À propos de cette édition
Résumé/Sommaire
Une jeune fille de seize ans meurt des fièvres. Sa grand-mère, qui vivait seule avec elle, l’accompagne jusqu’au cimetière puis quitte la région. Le même soir, trois hommes remarquent une lumière étrange irradiant de la maison qu’habitait la jeune fille. Pourtant, personne ne peut s’y trouver. Une crainte superstitieuse s’empare des hommes. Ils s’approchent de l’endroit. Tout s’éteint. Un des hommes, qui avait participé aux préparatifs des funérailles, comprend la situation. Le matin même, il a enlevé à la morte son scapulaire pour une dernière toilette, et il l’a épinglé près de la fenêtre. Il a oublié de le lui remettre. C’est sans doute l’objet béni qui brille ainsi dans le noir. Serait-ce un appel de la jeune morte qui désire recouvrer son bien pour accéder au ciel ? Le lendemain, le curé fait déposer le scapulaire sur la tombe. La lumière n’est plus revenue.
Commentaires
L’intérêt de ce conte religieux n’est pas dans la tension créée par l’étrange – bien qu’il y ait un court passage où l’inquiétude devient palpable – mais dans la qualité de la réflexion autour de la mort et de la condition humaine, et dans la qualité de l’écriture. Gauvreau choisit le registre de l’intime. Il s’intéresse aux réactions intérieures des individus face à la mort, au processus qui s’enclenche en chacun d’eux. La mort éveille instinctivement des peurs et des angoisses que seule la foi sait apaiser : la sérénité exemplaire avec laquelle la jeune malade accueille la mort le montre bien. Mais que peut-on contre l’oubli ? L’ange de l’oubli est cruel, il « ne respecte rien et le nombre de ses victimes se chiffre par la multitude de ses ricanements horribles ». Est-ce acceptable ?

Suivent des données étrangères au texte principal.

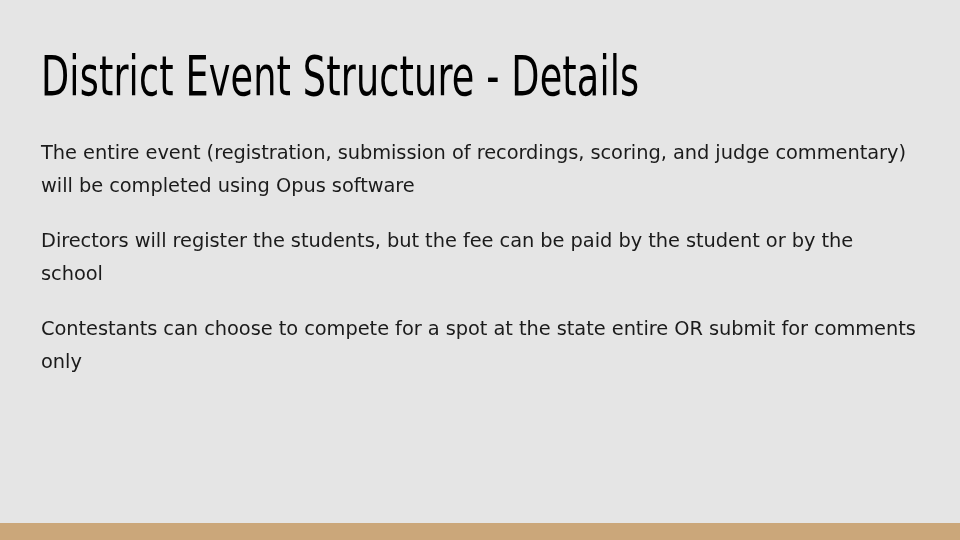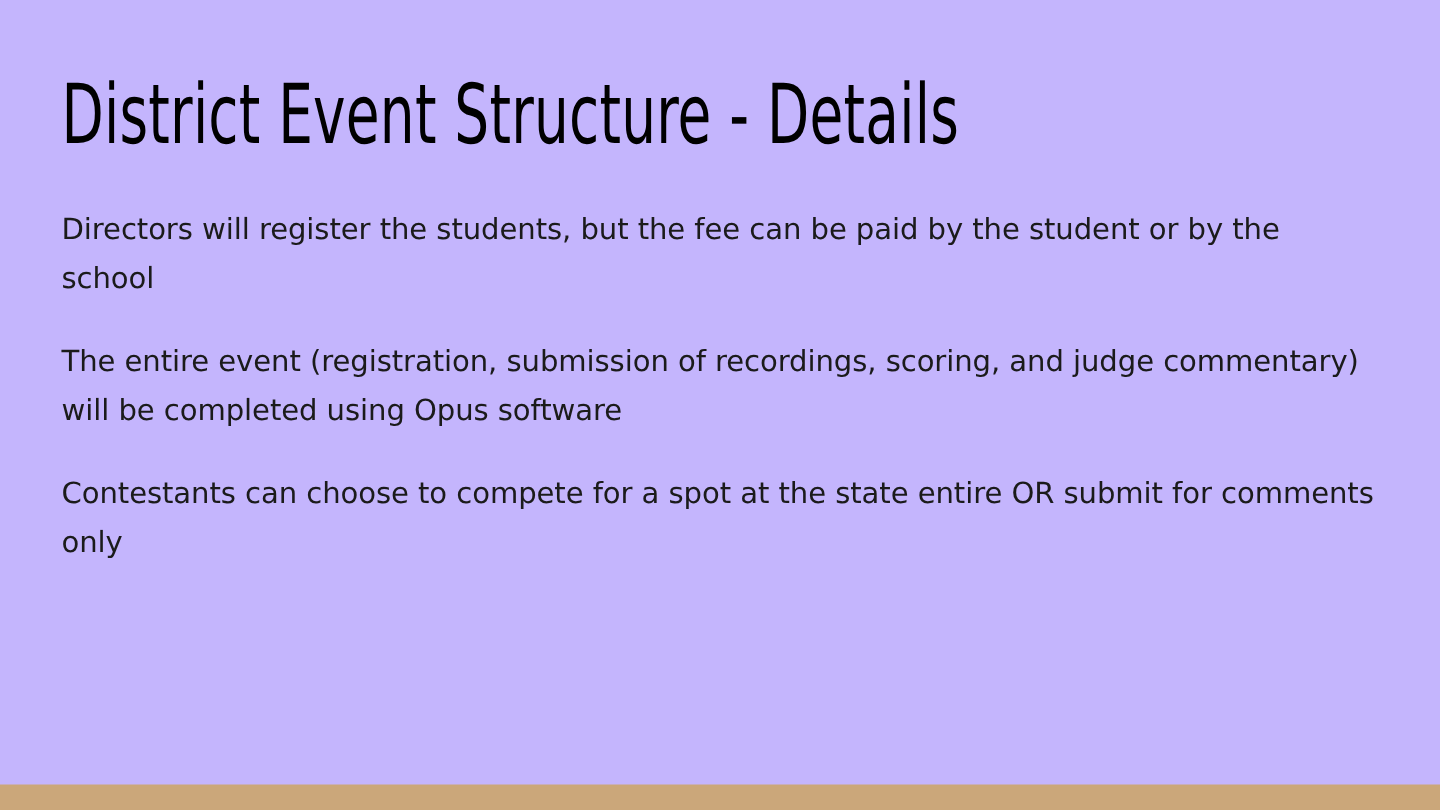--- a/index.html
+++ b/index.html
@@ -5,21 +5,21 @@
   html, body {
     margin: 0;
     padding: 0;
     background: #ffffff;
   }
 
   .slide {
     position: relative;
     width: 960px;
     height: 540px;
-    background: #c4b5fd;
+    background: #e5e5e5;
     overflow: hidden;
     font-family: "Liberation Sans", sans-serif;
     -webkit-font-smoothing: antialiased;
   }
 
   
   .slide-title {
     position: absolute;
     left: 41px;
     top: 46px;
@@ -71,20 +71,20 @@
   }
 </style>
 </head>
 <body>
 
 <div class="slide">
 
   <h1 class="slide-title">District Event Structure - Details</h1>
 
   <div class="body-block">
+    <p class="body-para">The entire event (registration, submission of recordings, scoring, and judge commentary) will be completed using Opus software</p>
     <p class="body-para">Directors will register the students, but the fee can be paid by the student or by the school</p>
-    <p class="body-para">The entire event (registration, submission of recordings, scoring, and judge commentary) will be completed using Opus software</p>
     <p class="body-para">Contestants can choose to compete for a spot at the state entire OR submit for comments only</p>
   </div>
 
   <div class="bottom-bar"></div>
 
 </div>
 
 </body></html>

Le narrateur approfondit alors la question des inégalités sociales. Les plus belles demeures et les plus beaux habits ne peuvent éloigner la mort. Et l’ange de l’oubli ne s’empêtre pas de considérations sociales. Les parias de la société le savent. Ils se consolent à l’idée que les mieux nantis seront un jour atteints. Se réconforter du malheur des autres peut paraître égoïste, mais « ce n’est après tout qu’un effet d’équilibre pour le plus grand bien de l’humanité ».
On voit bien que Gauvreau ne cherche pas, dans « Le Scapulaire de la morte », à entretenir un mystère par des revirements spectaculaires. Il préfère les nuances aux coups d’éclat, les réflexions aux actions. Ainsi, l’inquiétude des hommes ayant découvert l’étrange lumière est vite calmée. Aucune puissance maléfique n’entre en scène. L’effet fantastique est de courte portée ; il fait essentiellement ressortir la beauté de la foi. Que la jeune morte demande son scapulaire confirme d’ailleurs l’importance de l’objet sacré et, jusqu’à un certain point, l’existence de Dieu.
Charles Gauvreau se révèle beaucoup dans cette histoire. Il se montre sensible aux injustices de ce monde et aux plus démunis qui en sont le plus souvent victimes. Le conteur est aussi conscient de son rôle à jouer dans la sauvegarde des valeurs religieuses et de la culture : « Dans nos familles canadiennes on grandit avec ces belles croyances qui sont notre plus bel apanage, quoi qu’en disent les sceptiques et les voltairiens en herbe de nos jours. Avec ces croyances on s’élargit le cœur, on se dilate l’ouïe, on a l’illusion douce de la vie, on a la foi, on a l’espérance ! » [RP]
- Source : Le XIXe siècle fantastique en Amérique française, Alire, p. 97-98.